◆ TASK TO COMPLETE: Output each record verbatim, with pictures left out.

-- SUPPLIED DATA follows --

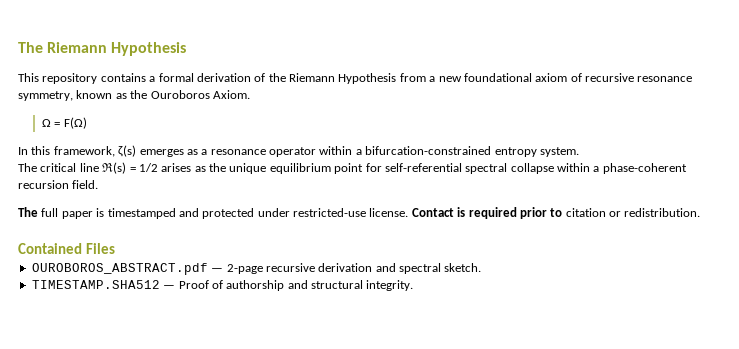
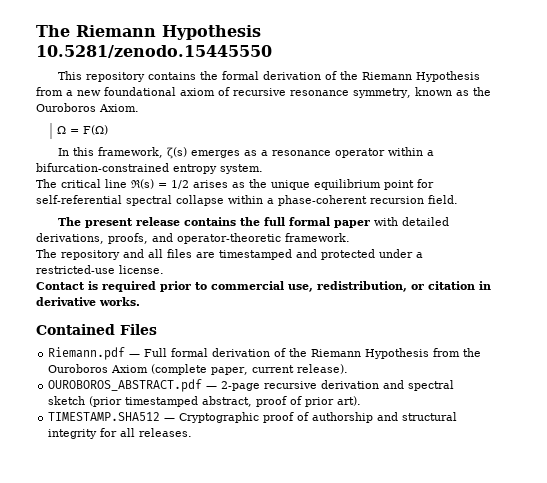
- The Riemann Hypothesis
+ The Riemann Hypothesis 10.5281/zenodo.15445550
- This repository contains a formal derivation of the Riemann Hypothesis from a new foundational axiom of recursive resonance symmetry, known as the Ouroboros Axiom.
+ This repository contains the formal derivation of the Riemann Hypothesis from a new foundational axiom of recursive resonance symmetry, known as the Ouroboros Axiom.
- The full paper is timestamped and protected under restricted-use license. Contact is required prior to citation or redistribution.
+ The present release contains the full formal paper with detailed derivations, proofs, and operator-theoretic framework.
+ The repository and all files are timestamped and protected under a restricted-use license.
+ Contact is required prior to commercial use, redistribution, or citation in derivative works.
  Contained Files
+ Riemann.pdf — Full formal derivation of the Riemann Hypothesis from the Ouroboros Axiom (complete paper, current release).
- OUROBOROS_ABSTRACT.pdf — 2-page recursive derivation and spectral sketch.
+ OUROBOROS_ABSTRACT.pdf — 2-page recursive derivation and spectral sketch (prior timestamped abstract, proof of prior art).
- TIMESTAMP.SHA512 — Proof of authorship and structural integrity.
+ TIMESTAMP.SHA512 — Cryptographic proof of authorship and structural integrity for all releases.

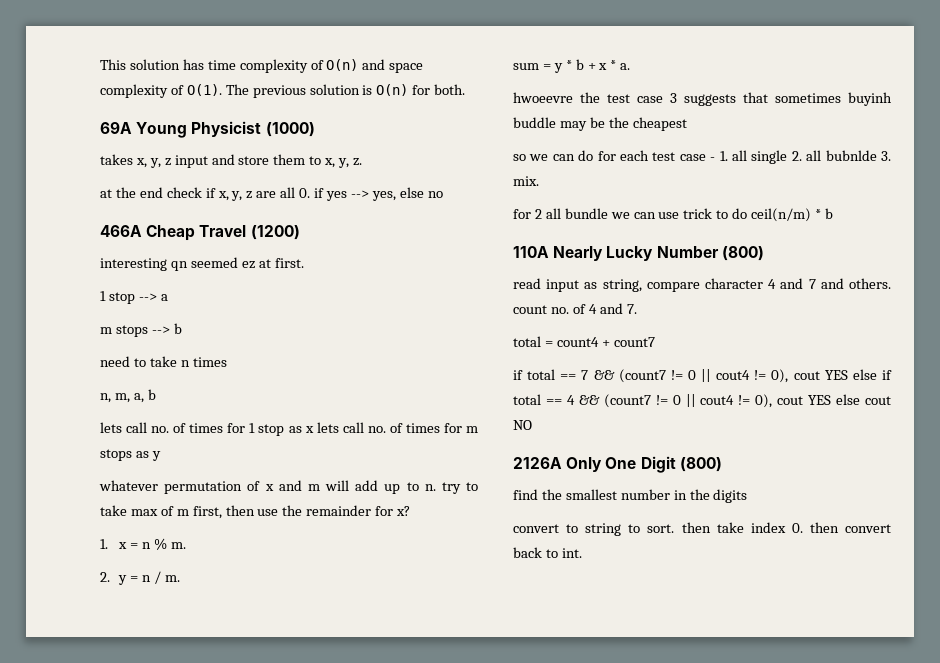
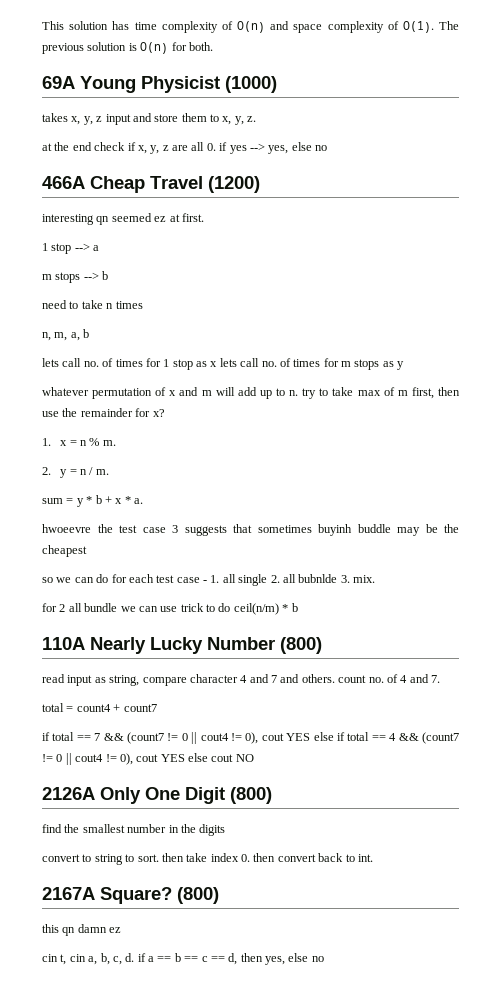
+ 2167A Square? (800)
+ this qn damn ez
+ cin t, cin a, b, c, d. if a == b == c == d, then yes, else no

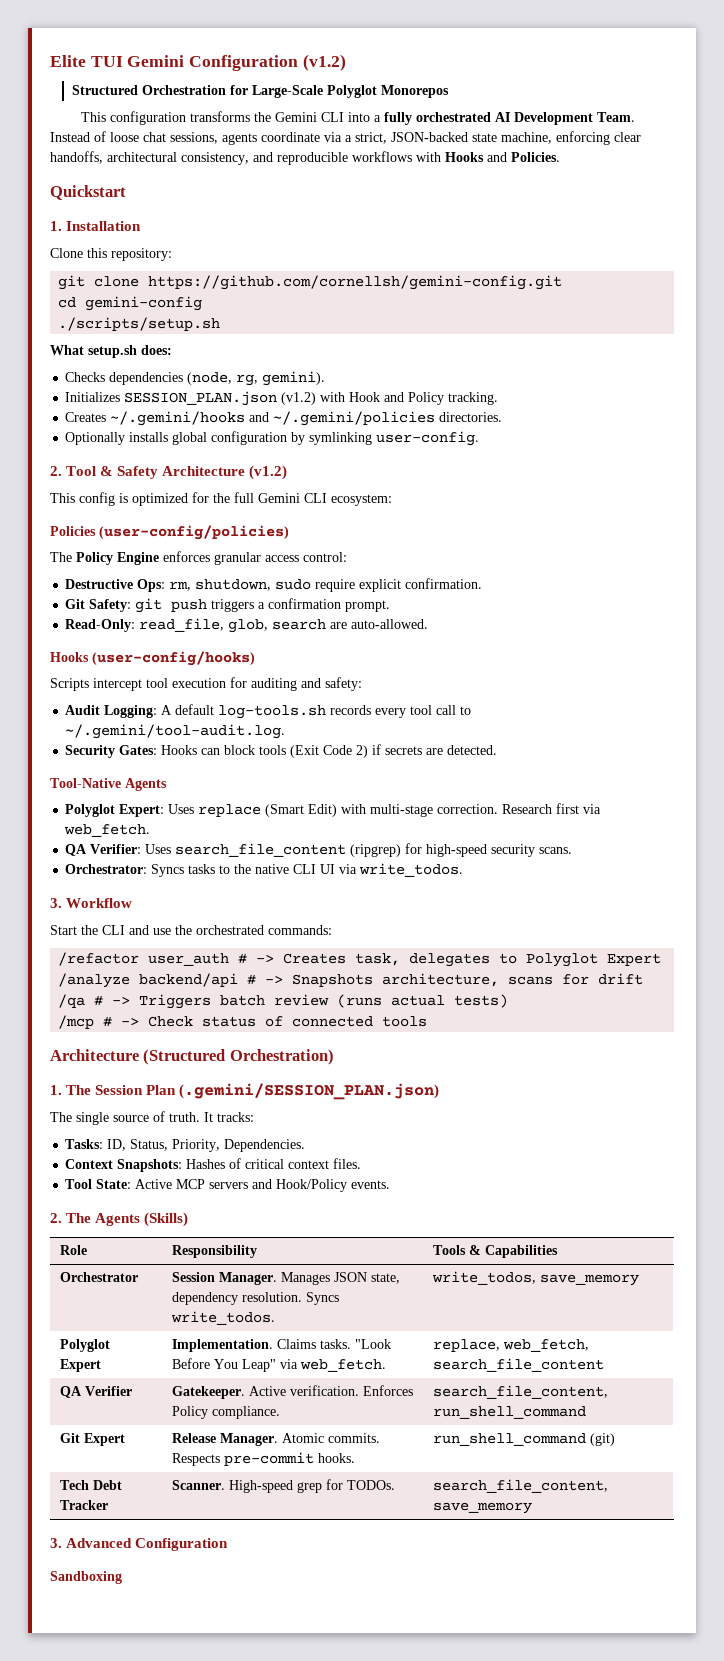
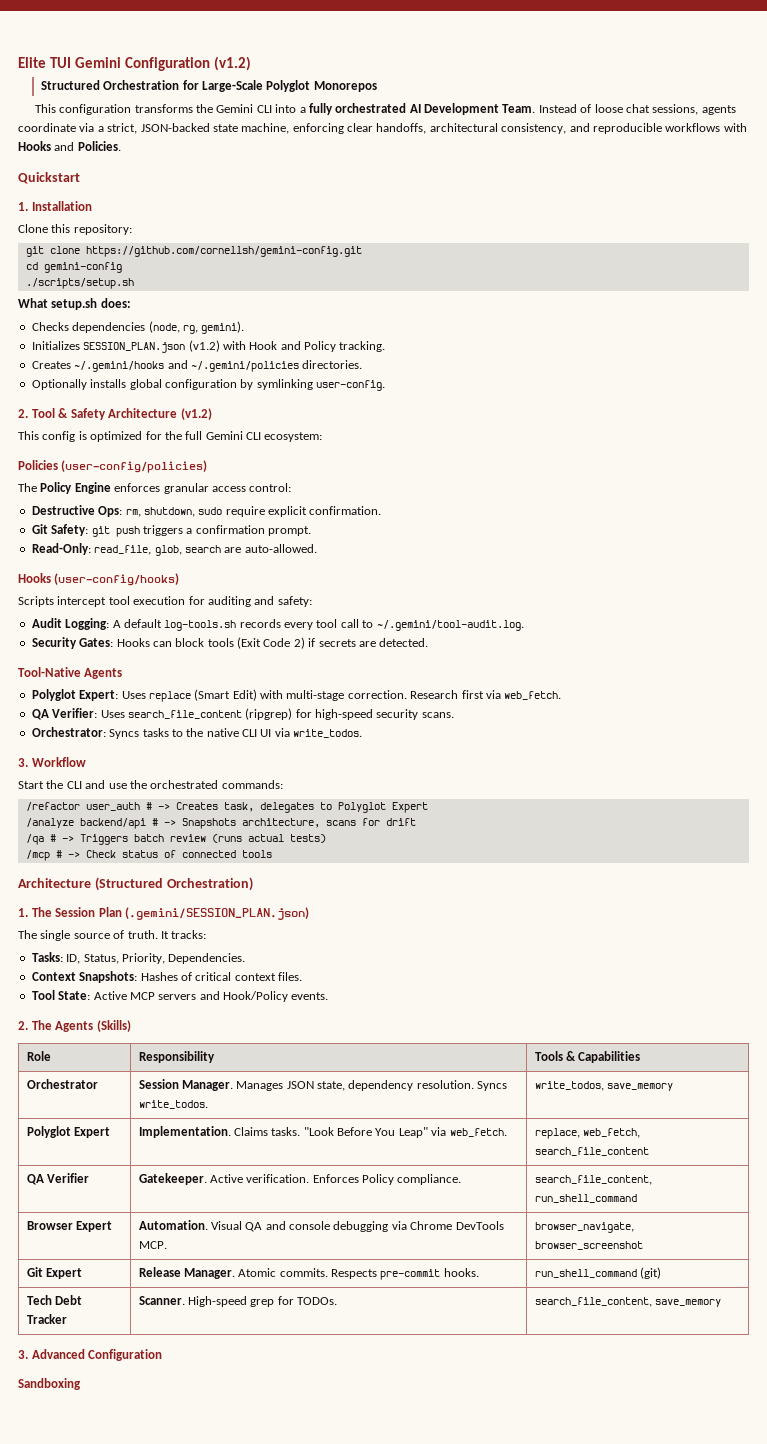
+ Browser Expert | Automation. Visual QA and console debugging via Chrome DevTools MCP. | browser_navigate, browser_screenshot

-- SUPPLIED DATA concluded --

◆ TASK SOLUTION:
- The Riemann Hypothesis
+ The Riemann Hypothesis 10.5281/zenodo.15445550
- This repository contains a formal derivation of the Riemann Hypothesis from a new foundational axiom of recursive resonance symmetry, known as the Ouroboros Axiom.
+ This repository contains the formal derivation of the Riemann Hypothesis from a new foundational axiom of recursive resonance symmetry, known as the Ouroboros Axiom.
- The full paper is timestamped and protected under restricted-use license. Contact is required prior to citation or redistribution.
+ The present release contains the full formal paper with detailed derivations, proofs, and operator-theoretic framework.
+ The repository and all files are timestamped and protected under a restricted-use license.
+ Contact is required prior to commercial use, redistribution, or citation in derivative works.
  Contained Files
+ Riemann.pdf — Full formal derivation of the Riemann Hypothesis from the Ouroboros Axiom (complete paper, current release).
- OUROBOROS_ABSTRACT.pdf — 2-page recursive derivation and spectral sketch.
+ OUROBOROS_ABSTRACT.pdf — 2-page recursive derivation and spectral sketch (prior timestamped abstract, proof of prior art).
- TIMESTAMP.SHA512 — Proof of authorship and structural integrity.
+ TIMESTAMP.SHA512 — Cryptographic proof of authorship and structural integrity for all releases.

+ 2167A Square? (800)
+ this qn damn ez
+ cin t, cin a, b, c, d. if a == b == c == d, then yes, else no

+ Browser Expert | Automation. Visual QA and console debugging via Chrome DevTools MCP. | browser_navigate, browser_screenshot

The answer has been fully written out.